Unlike procedures, a kernel is called ("launched") once and returns once, but is executed many times, once each by a number of threads . These executions are generally concurrent (their execution order is non-deterministic) and parallel (they occur simultaneously on different execution units).

The collection of all threads executing a kernel is organized as a kernel grid — aka a thread block grid , the highest level of the CUDA programming model 's thread hierarchy. A kernel grid executes across multiple Streaming Multiprocessors (SMs) and so operates at the scale of the entire GPU. The matching level of the memory hierarchy is the global memory .

In CUDA C++ , kernels are passed pointers to global memory on the device when they are invoked by the host and return nothing — they just mutate memory.

To give a flavor for CUDA kernel programming, let's walk through two implementations of the "hello world" of CUDA kernels: matrix multiplication of two square matrices, A and B. The two implementations will differ in how they map the textbook matrix multiplication algorithm onto the thread hierarchy and memory hierarchy .

In the simplest implementation, inspired by the first matmul kernel in Programming Massively Parallel Processors (4th edition, Figure 3.11), each thread does all of the work to compute one element of the output matrix -- loading in turn each element of a particular row of A and a particular column of B into registers , multiplying the paired elements, summing the results, and placing the sum back in global memory .

cpp

__global__ void mm(float* A, float* B, float* C, int N) {
    int row = blockIdx.y * blockDim.y + threadIdx.y;
    int col = blockIdx.x * blockDim.x + threadIdx.x;

    if (row < N && col < N) {
        float sum = 0.0f;
        for (int k = 0; k < N; k++) {
            sum += A[row * N + k] * B[k * N + col];
        }
        C[row * N + col] = sum;
    }
}

In this kernel, each thread does one floating point operation (FLOP) per read from global memory : a multiply and an add; a load from A and a load from B. You'll never use the whole GPU that way, since the bandwidth of the CUDA Cores in FLOPs/s is much higher than the bandwidth between the GPU RAM and the SMs .

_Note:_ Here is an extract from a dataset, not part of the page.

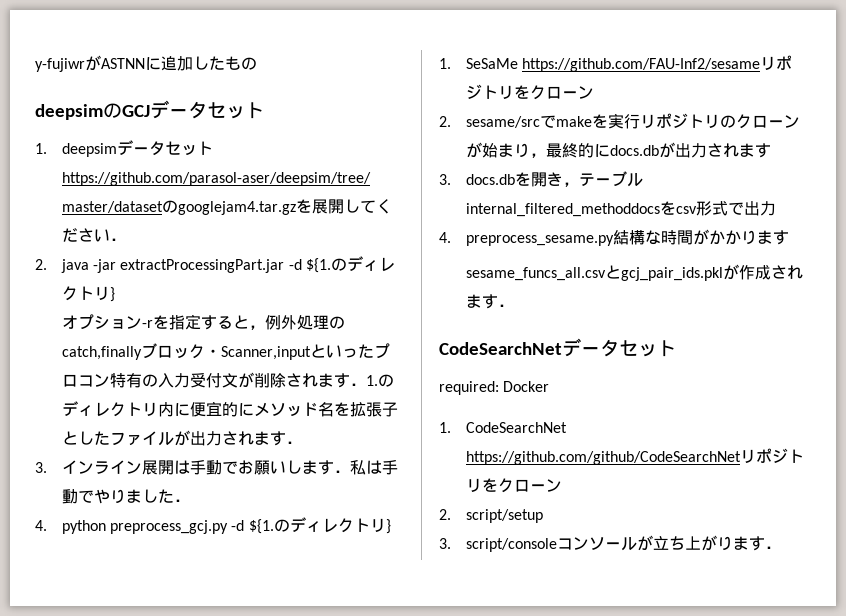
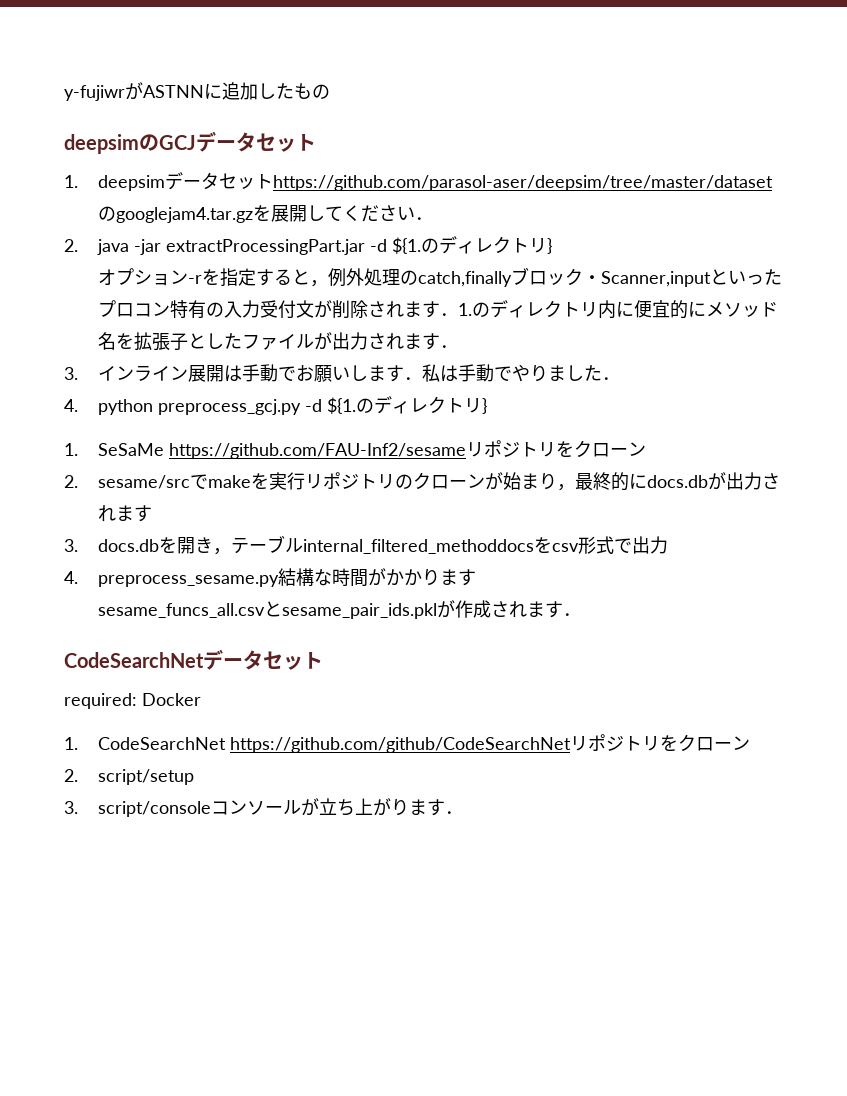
[620,267,723,281] gcj_pair_ids.pkl -> [281,603,437,619] sesame_pair_ids.pkl

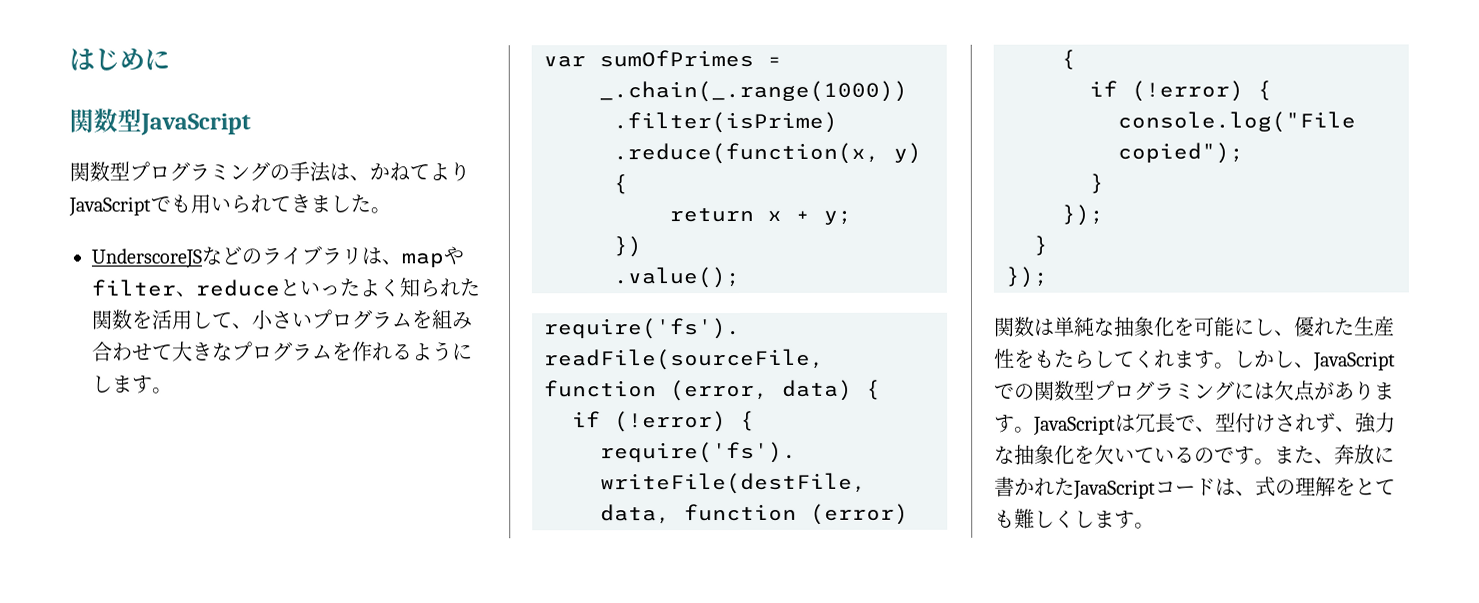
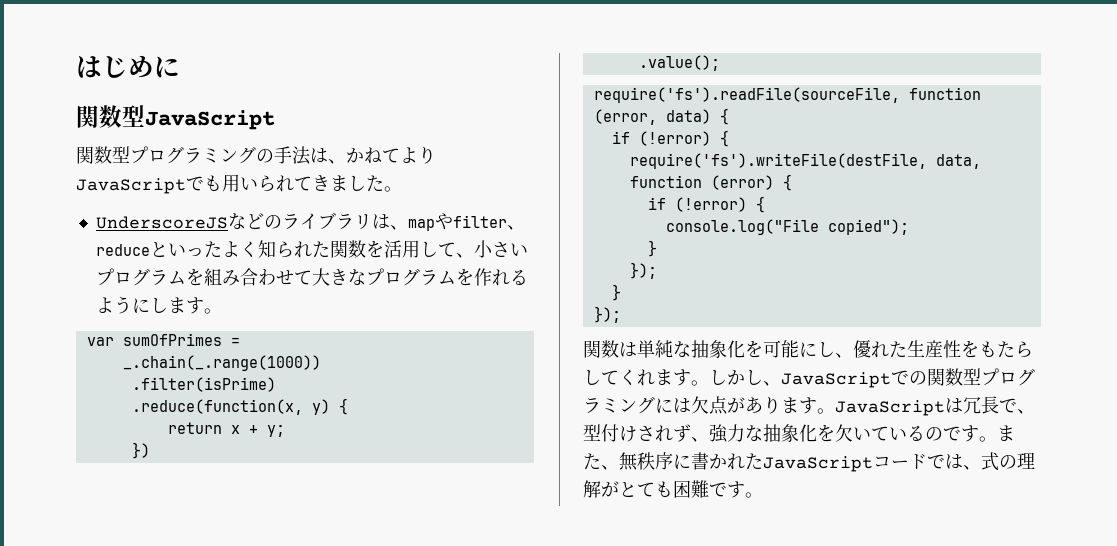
[1334,444,1375,465] 奔放 -> [619,452,673,471] 無秩序
(1216, 487) none -> [927,454,945,469] で
[1335,477,1396,496] [994,508,1115,529] をとても難しくしま -> [601,480,727,498] がとても困難で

We can increase the ratio of FLOPs to reads by more carefully mapping the work in this algorithm onto the thread hierarchy and memory hierarchy . In the "tiled" matmul kernel below, inspired by that in Figure 5.9 of the 4th edition of Programming Massively Parallel Processors , we map the loading of submatrices of A and B and the computation of submatrices of C onto shared memory and thread blocks respectively.

cpp

#define TILE_WIDTH 16

__global__ void mm(float* A, float* B, float* C, int N) {

    // declare variables in shared memory ("smem")
    __shared__ float As[TILE_WIDTH][TILE_WIDTH];
    __shared__ float Bs[TILE_WIDTH][TILE_WIDTH];

    int row = blockIdx.y * TILE_WIDTH + threadIdx.y;
    int col = blockIdx.x * TILE_WIDTH + threadIdx.x;

    float c_output = 0;
    for (int m = 0; m < N/TILE_WIDTH; ++m) {

        // each thread loads one element of A and one of B from global memory into smem
        As[threadIdx.y][threadIdx.x] = A[row * N + (m * TILE_WIDTH + threadIdx.x)];
        Bs[threadIdx.y][threadIdx.x] = B[(m * TILE_WIDTH + threadIdx.y) * N + col];

        // we wait until all threads in the 16x16 block are done loading into smem
        // so that it contains two 16x16 tiles
        __syncthreads();

        // then we loop over the inner dimension,
        // performing 16 multiplies and 16 adds per pair of loads from global memory
        for (int k = 0; k < TILE_WIDTH; ++k) {
            c_output += As[threadIdx.y][k] * Bs[k][threadIdx.x];
        }
        // wait for all threads to finish computing
        // before any start loading the next tile into smem
        __syncthreads();
    }
    C[row * N + col] = c_output;
}

For each iteration of the outer loop, which loads two elements, a thread runs 16 iterations of the inner loop, which does a multiply and an add, for 16 FLOPs per global memory read.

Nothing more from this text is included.